If there is one thing you can’t escape in Gwalior, it’s the fort. Perched high on a rocky massif, the imposing fort with its blue tiled palace is visible from each and every corner of the city of Gwalior.
Regarded as North and Central India’s most impregnable fortress, the Gwalior Fort was built by Raja Man Singh Tomar in the 15th century. In the five hundred years since then, the Gwalior Fort has changed hands many times- it has been held by the Tomars, Mughals, Marathas and British, who finally handed it over to the Scindias. With a turbulent and pretty eventful past, the Gwalior Fort spreads out over an area of 3 square km and is built at a vantage height of 100 m above the city. The fort is bounded by solid walls of sandstone, which encloses three temples, six palaces and a number of water tanks.

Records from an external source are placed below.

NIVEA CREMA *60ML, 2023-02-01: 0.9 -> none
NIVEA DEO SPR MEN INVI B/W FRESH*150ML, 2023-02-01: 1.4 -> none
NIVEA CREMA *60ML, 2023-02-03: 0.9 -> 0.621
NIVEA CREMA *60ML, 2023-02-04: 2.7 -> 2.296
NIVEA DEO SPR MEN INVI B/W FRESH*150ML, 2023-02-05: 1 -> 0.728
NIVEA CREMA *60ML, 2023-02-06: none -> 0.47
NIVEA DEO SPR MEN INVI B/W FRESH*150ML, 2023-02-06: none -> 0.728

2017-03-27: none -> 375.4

The southern path of the fort is bounded by rock faces with intricate carvings of the Jain tirthankars. As you enter the fort, you’ll see lots more to impress and interest you.

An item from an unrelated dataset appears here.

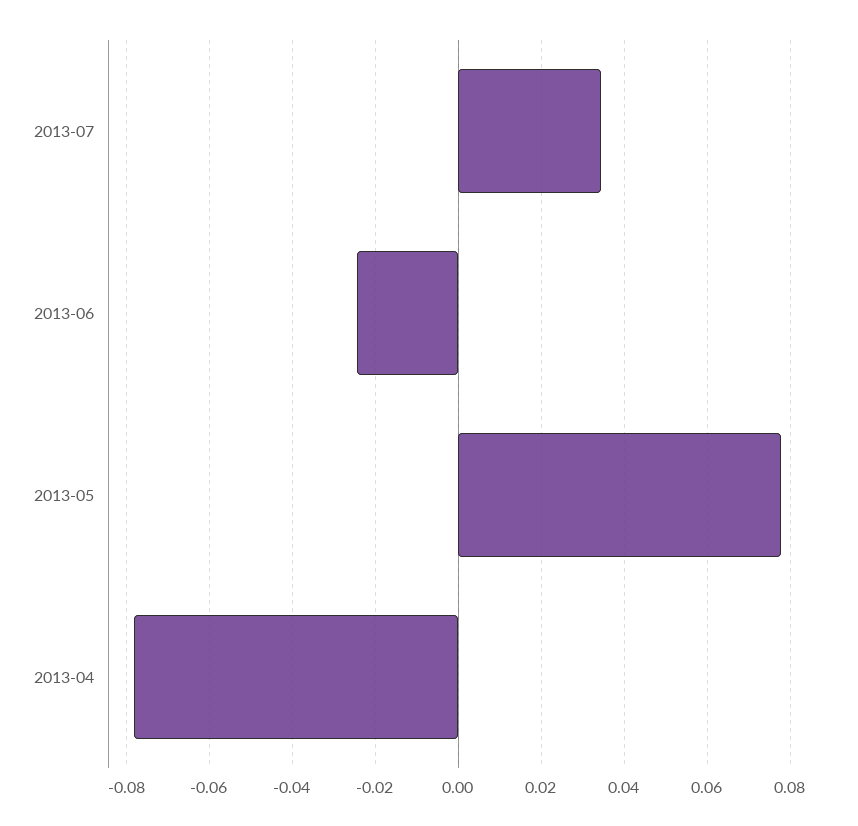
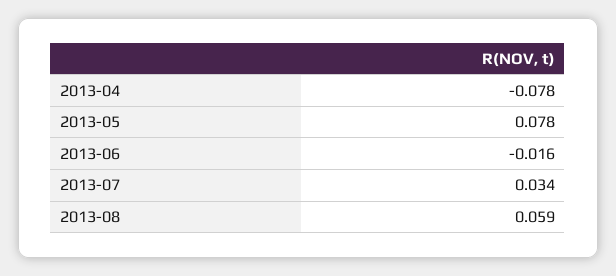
2013-06: -0.024 -> -0.016
2013-08: none -> 0.059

Among the Gwalior Fort’s most prominent palaces is the amazingly ornate Man Singh Palace, built by Man Singh towards the end of the 15th century. This is an impressive structure that clings to the very edge of the fort, its façade embellished with blue ceramic tiles. The palace of Raja Man Singh forms the backdrop for an excellent ‘son-et-lumiere’ (sound and light) show held here every evening. It is amongst the best in the country and vividly recreates an era and brings to life the history of the Fort and the love story of Raja Man Singh and his Queen Mrignayani.

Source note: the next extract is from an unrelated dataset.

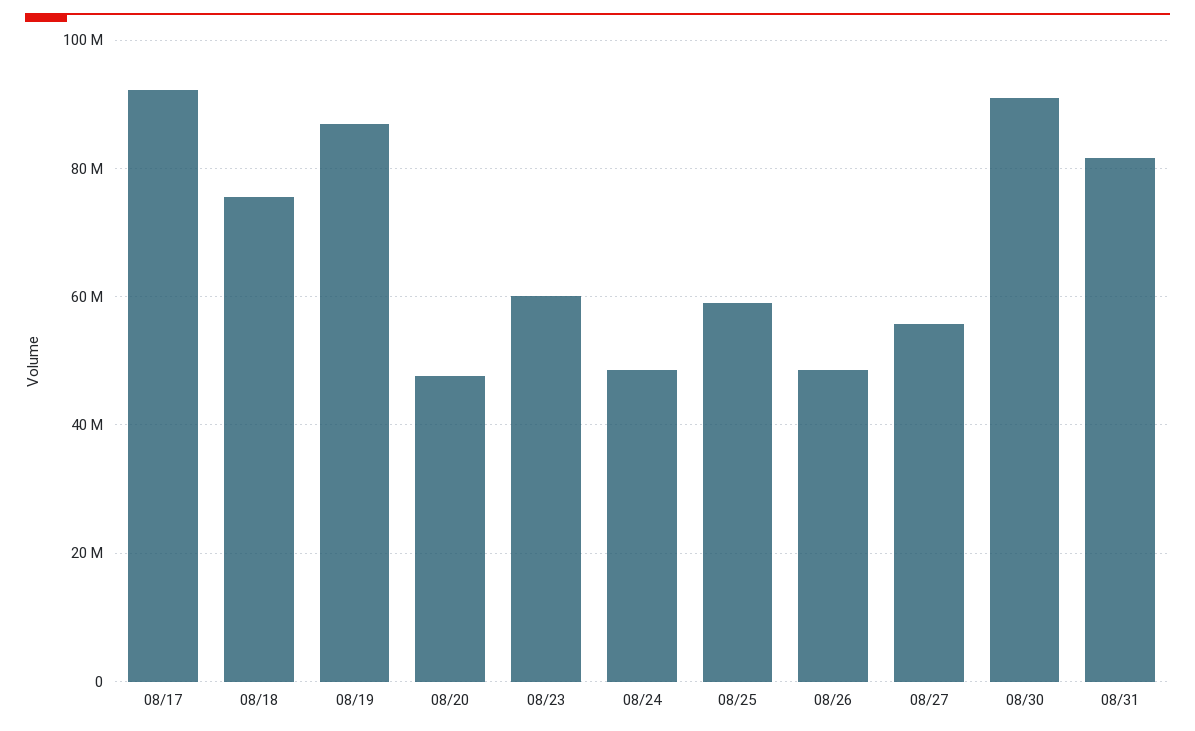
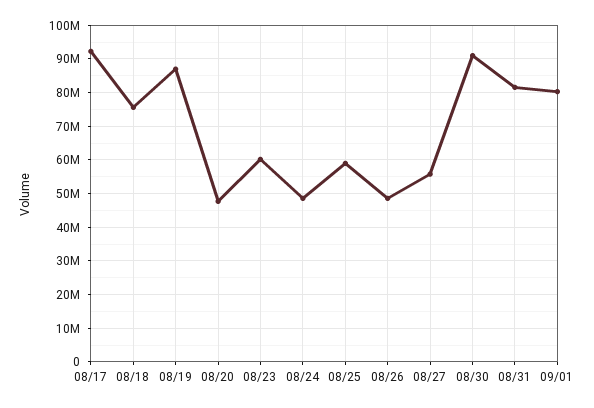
09/01: none -> 80000000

Within the fort also lies the Scindia School, a famous residential school for boys established by the erstwhile Maharaja of Gwalior over one hundred years ago.
The Gujari Mahal is a 15th century palace built by Raja Man Singh for his beloved Gujar (tribal) Queen, Mrignayani. It is now an archaeological museum with an impressive collection of exhibits some dating back to the 1st century AD.
Of the temples in the Gwalior Fort, the most famous are the Teli-ka-Mandir- a 9th century shrine towering to a height of over 100 ft. It is built in a unique blend of South Indian architecture with North Indian decorative motifs and is notable for its profusely sculpted exterior.
On the eastern side of the fort are the twin Saas-Bahu Temples, commonly believed to be dedicated to mother-in-law and daughter-in-law but, in fact, dedicated to ‘Sahasrabahu’, ‘the thousand-armed’ Lord Vishnu. Both these temples made for a mother-in-law and daughter-in-law are richly embellished examples of 11th century temple architecture. The Chaturbhuj Mandir, a Vaishnavite shrine dating back to the 9th century also lies in the fort.
Other palaces within the Gwalior Fort which are worth seeing include the Karan Palace, the Jahangir Mahal, and the Shahjahan Mahal.
The Mughal emperor Babar referred to the Gwalior Fort as 'the pearl amongst fortresses in India' and although you may beg to differ, you will probably agree that this, the dominating feature of Gwalior’s skyline, is definitely a citadel worth seeing.
The Man Singh Palace, despite its picture-pretty appearance, has a somewhat gory history. It is believed that Mughal Emperor Aurangzeb imprisoned and later murdered his brother Murad here.
Equally grisly is the Jauhar Kund here, which marks the spot where the women of the harem burnt themselves to death after the defeat of the king of Gwalior in 1232.